East Asian countries have heavily promoted lung cancer screening over the past few decades. In response, many non-smokers – particularly women – presented for screening.

The result: a dramatic increase in lung surgeries, far above the actual rate of cancer detected.

Screening often catches slow-growing cancers that probably aren’t life-threatening; about 9 per cent of cancers spotted in one pivotal trial are considered “overdiagnosed”. This problem is exacerbated if you screen a low-risk population – such as non-smoking women.

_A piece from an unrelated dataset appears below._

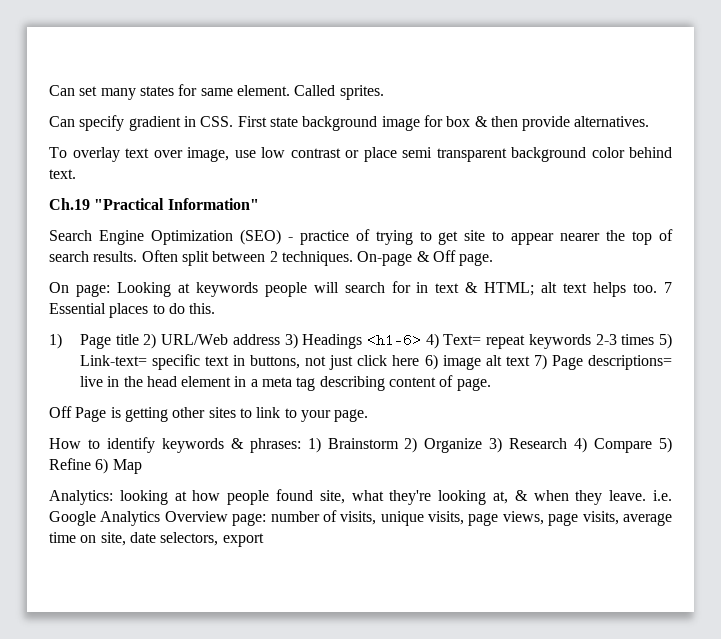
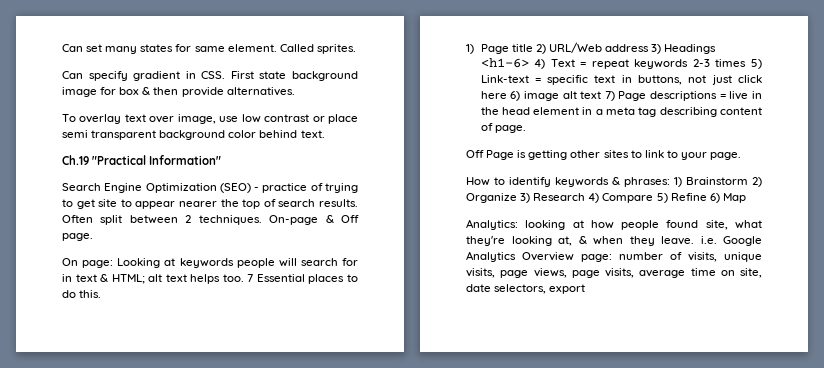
[443,334,482,345] Text= -> [550,59,587,67] Text =
[79,355,147,366] Link-text= -> [480,75,541,83] Link-text =
[587,355,672,370] descriptions= -> [650,91,726,101] descriptions =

“Even before a diagnosis of lung cancer was made, the clinicians in those countries are just going ahead with [surgery]. And then not even finding any cancer,” says Professor Katy Bell, an expert in overdiagnosis based at the University of Sydney. “There is definitely potential for harm.”

Australia’s program was designed with this in mind. That’s why it targets only smokers.

The economics of lung cancer screening are also tricky; early estimates suggested it simply wasn’t cost-effective. People who smoke are at higher risk of a range of diseases, not just lung cancer. Does catching cancer really change their life-expectancy?

It’s not clear from the data we have. But health economists estimate for every $60,000 spent on the program, one Australian will enjoy an extra year of disease-free life – just within the cost-threshold the government is typically willing to pay.

Amy*, 27, is a smoker who “comes from a family of smokers”, some of whom have developed lung cancer. “It’s a growing, lingering fear in the back of my head,” she says.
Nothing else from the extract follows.